• **Supplied material**:
/---

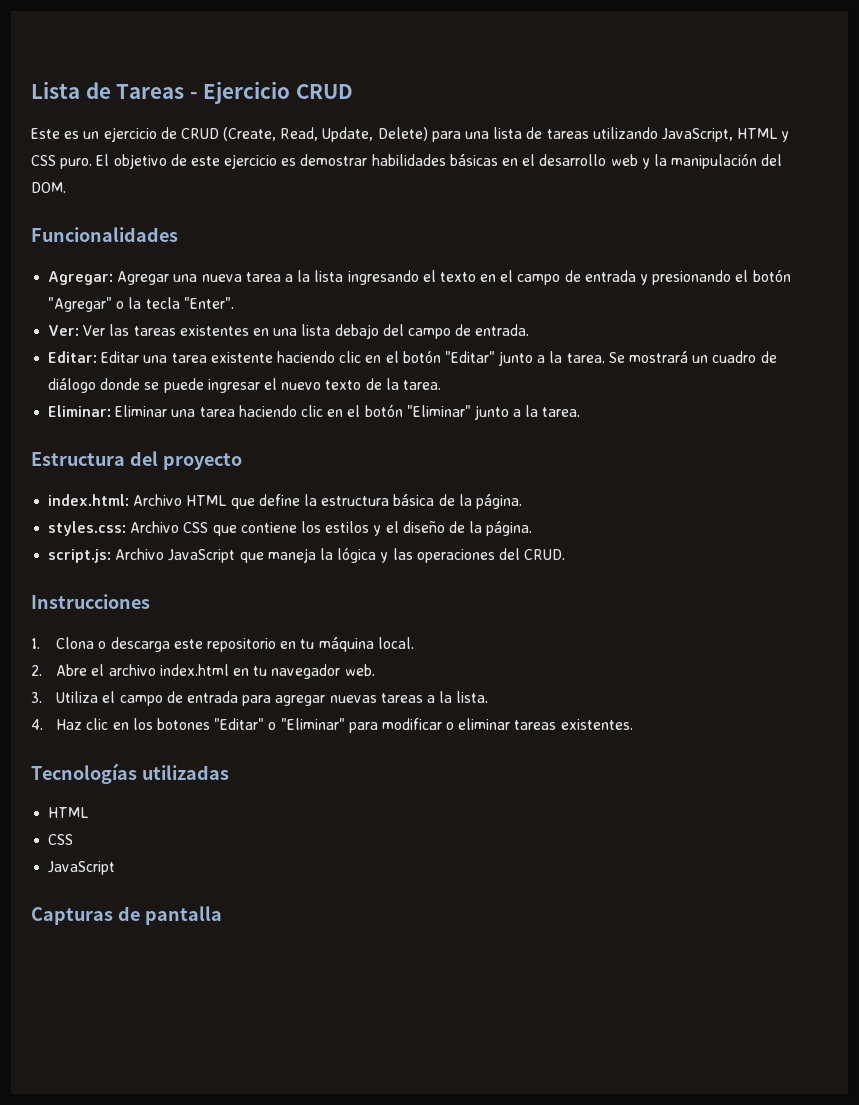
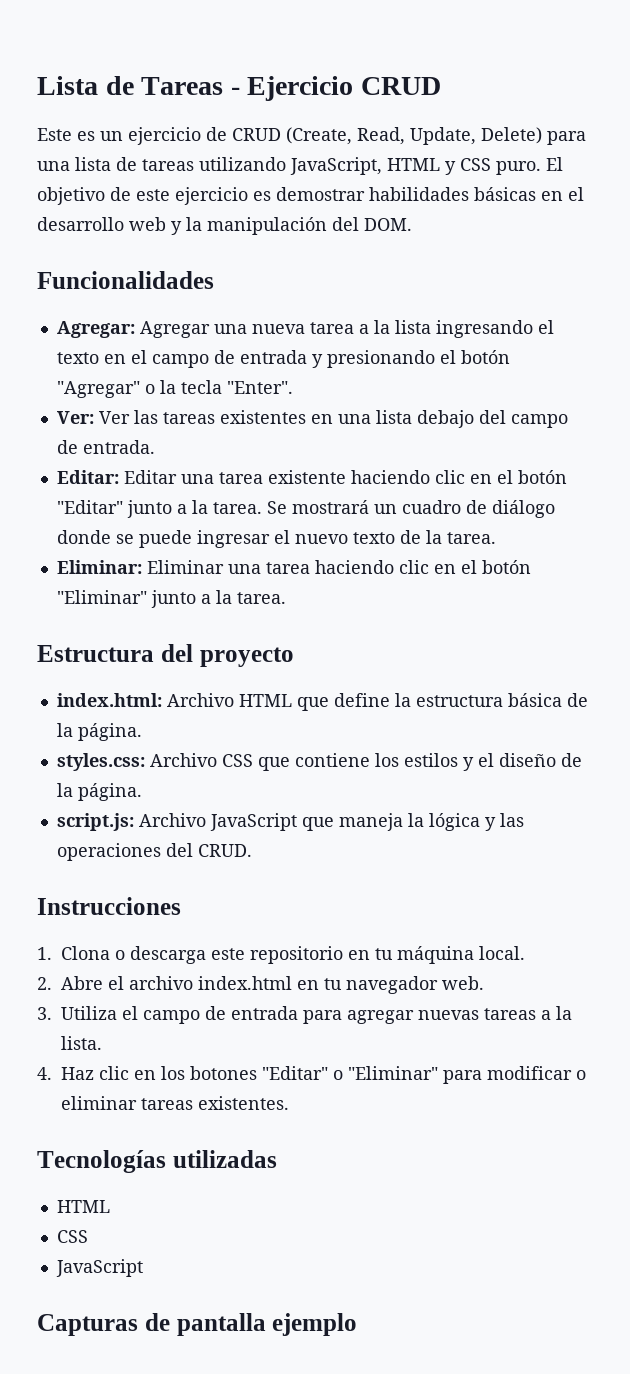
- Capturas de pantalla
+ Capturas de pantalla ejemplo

\---
/---

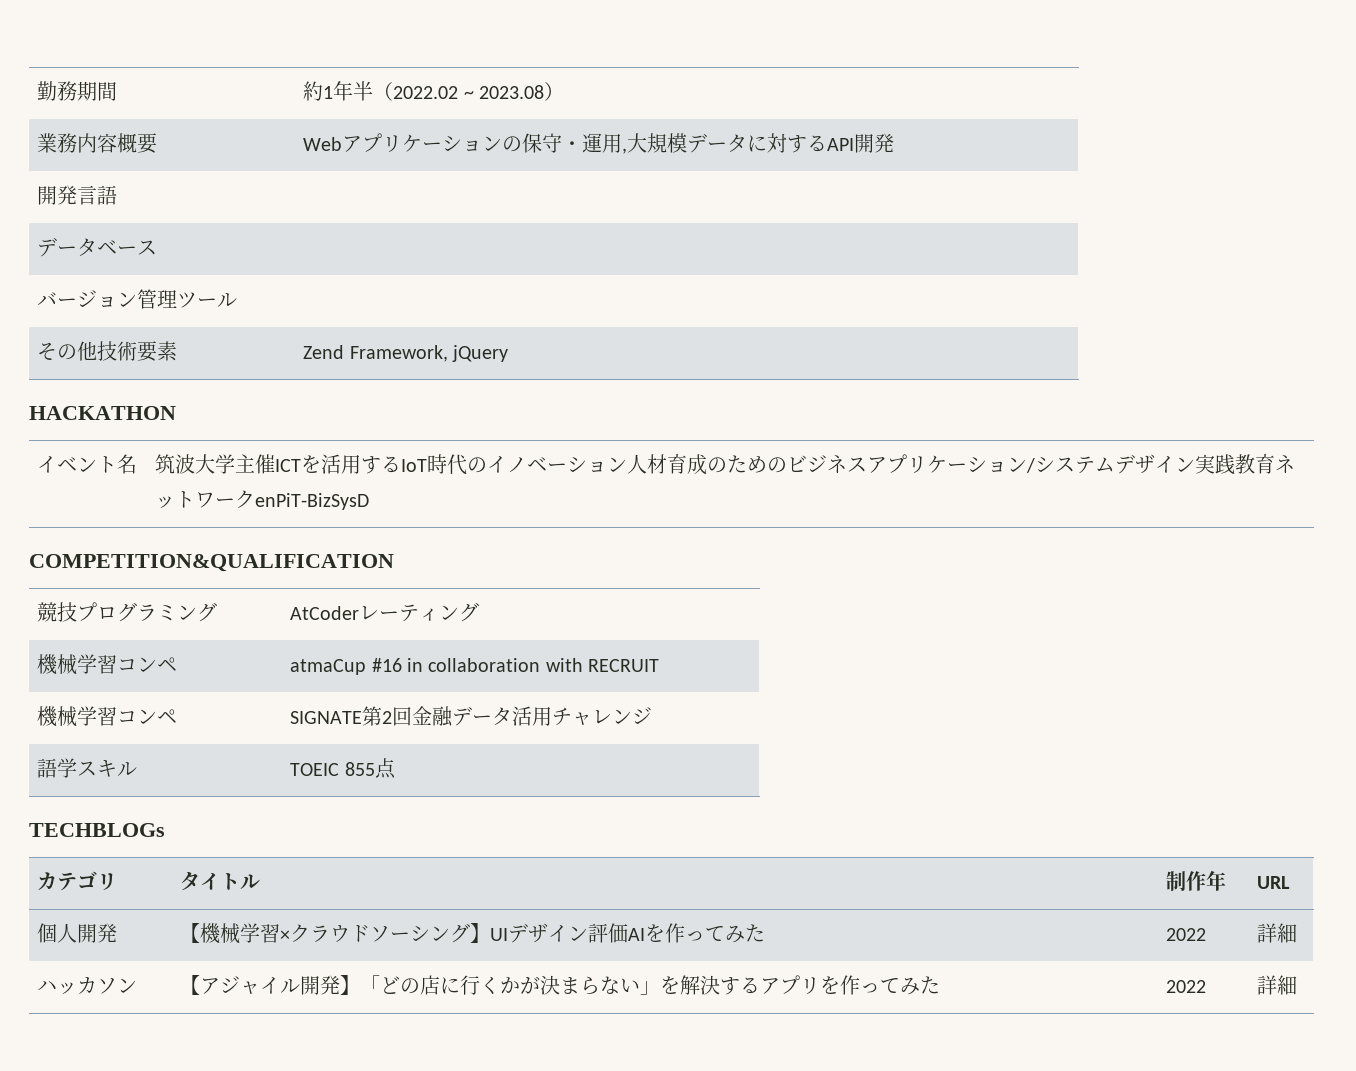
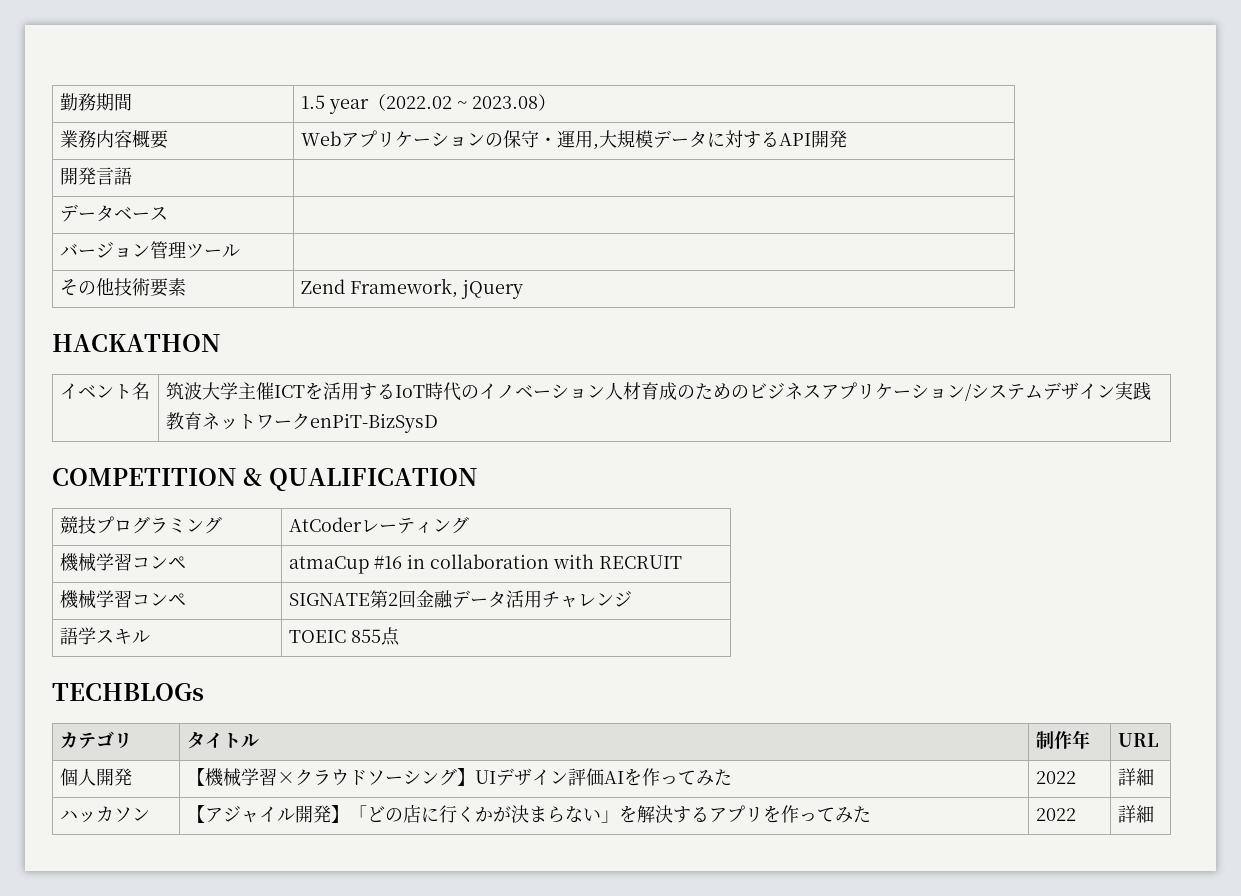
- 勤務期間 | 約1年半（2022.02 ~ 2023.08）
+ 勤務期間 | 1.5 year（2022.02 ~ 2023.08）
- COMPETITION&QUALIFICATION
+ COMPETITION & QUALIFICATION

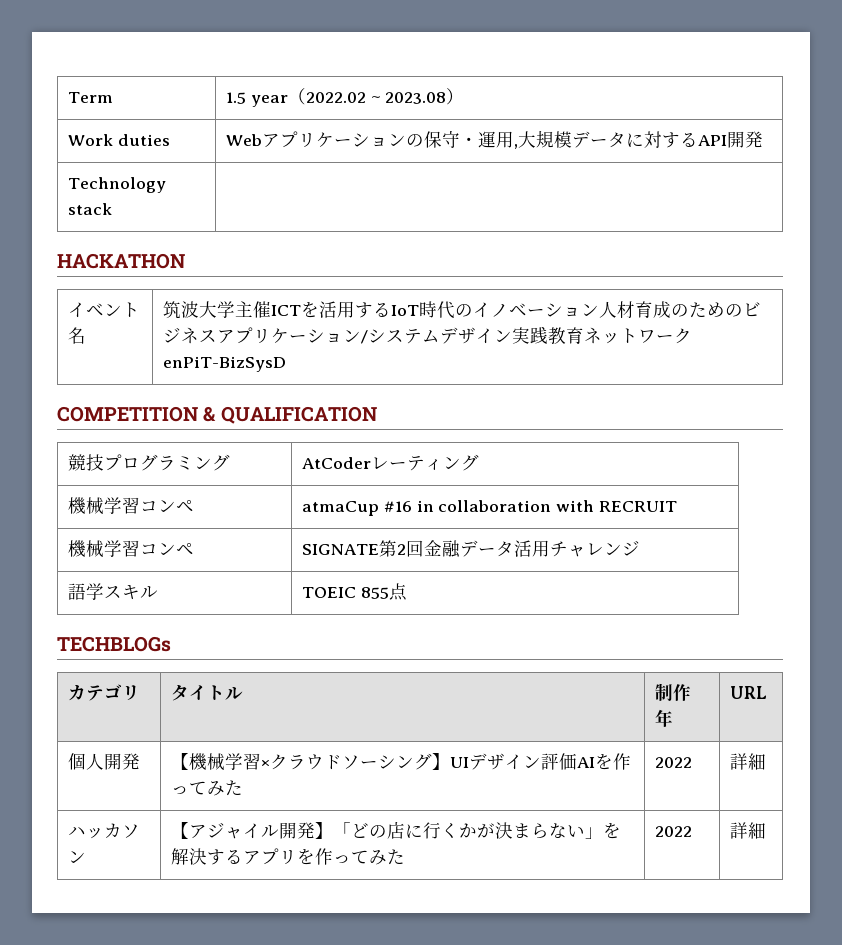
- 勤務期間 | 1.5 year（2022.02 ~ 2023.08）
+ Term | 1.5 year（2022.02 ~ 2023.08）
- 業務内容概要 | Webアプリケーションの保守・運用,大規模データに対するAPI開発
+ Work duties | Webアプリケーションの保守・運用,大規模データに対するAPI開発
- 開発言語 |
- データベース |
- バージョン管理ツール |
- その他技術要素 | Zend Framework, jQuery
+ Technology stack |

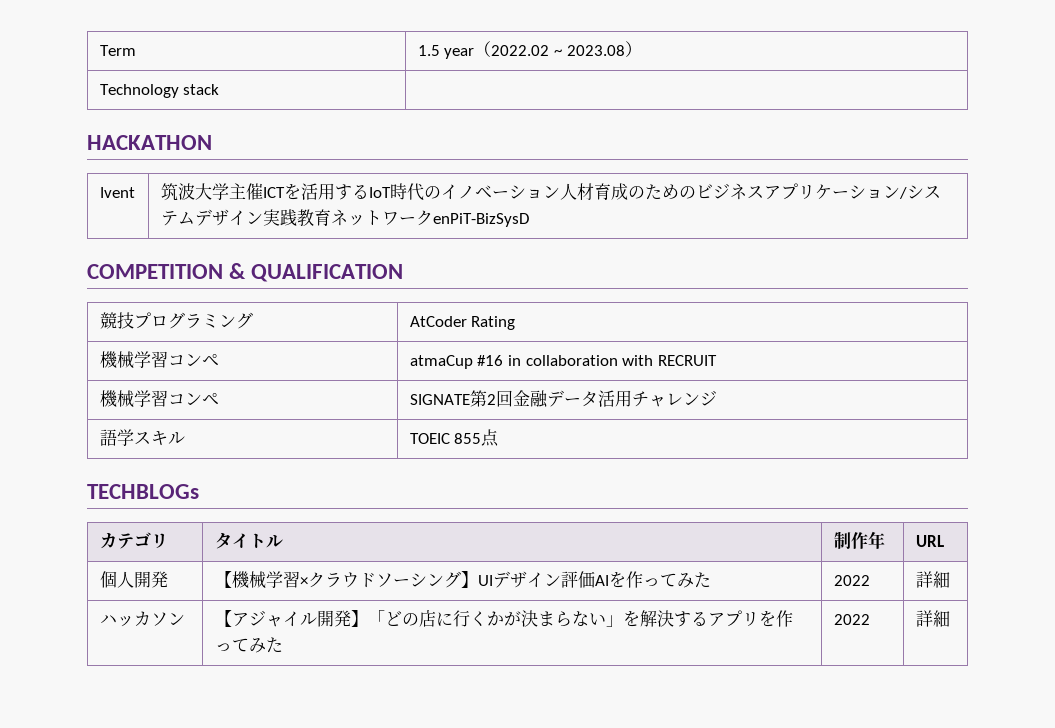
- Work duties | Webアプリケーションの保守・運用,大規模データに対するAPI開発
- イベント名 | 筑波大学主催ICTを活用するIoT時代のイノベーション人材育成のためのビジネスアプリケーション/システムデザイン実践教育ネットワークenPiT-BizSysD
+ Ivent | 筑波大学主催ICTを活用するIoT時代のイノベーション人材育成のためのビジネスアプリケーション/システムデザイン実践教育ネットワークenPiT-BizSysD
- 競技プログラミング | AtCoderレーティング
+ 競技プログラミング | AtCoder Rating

\---
/---

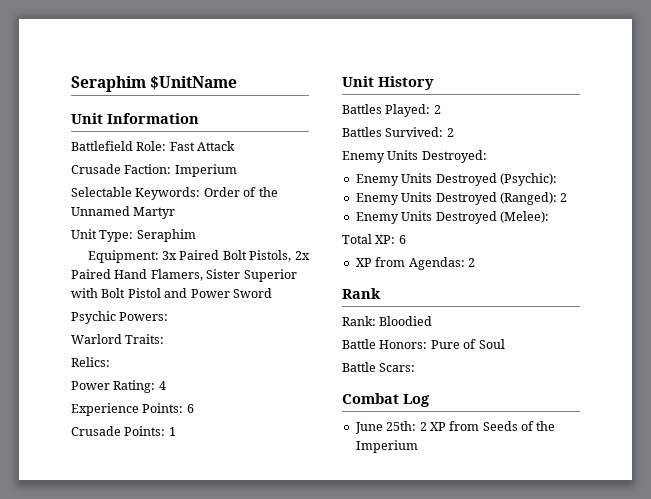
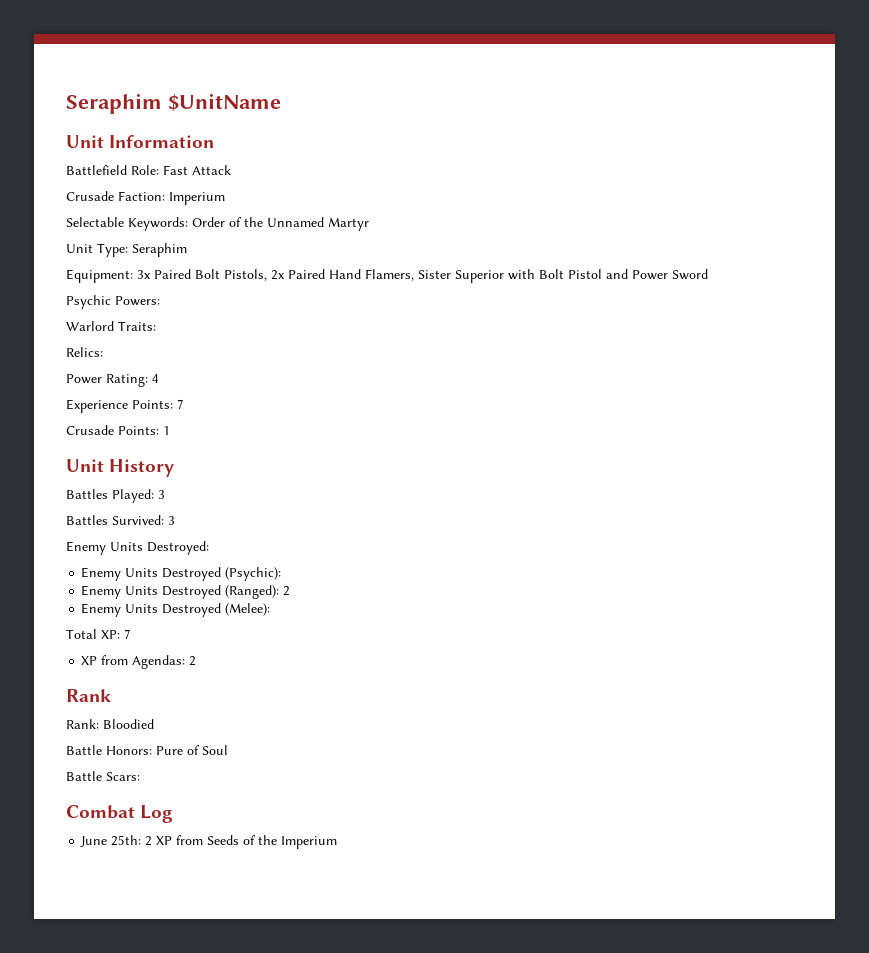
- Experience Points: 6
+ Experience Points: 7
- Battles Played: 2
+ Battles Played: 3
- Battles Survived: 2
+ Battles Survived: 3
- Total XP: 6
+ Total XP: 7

\---

• **Description of the task**: After locating "Technology stack |" and "競技プログラミング | AtCoder Rating" in the records above, return exactly the line holding each one and every line between them; leave out the pictures.

• **Reply**:
+ Technology stack |

- Work duties | Webアプリケーションの保守・運用,大規模データに対するAPI開発
- イベント名 | 筑波大学主催ICTを活用するIoT時代のイノベーション人材育成のためのビジネスアプリケーション/システムデザイン実践教育ネットワークenPiT-BizSysD
+ Ivent | 筑波大学主催ICTを活用するIoT時代のイノベーション人材育成のためのビジネスアプリケーション/システムデザイン実践教育ネットワークenPiT-BizSysD
- 競技プログラミング | AtCoderレーティング
+ 競技プログラミング | AtCoder Rating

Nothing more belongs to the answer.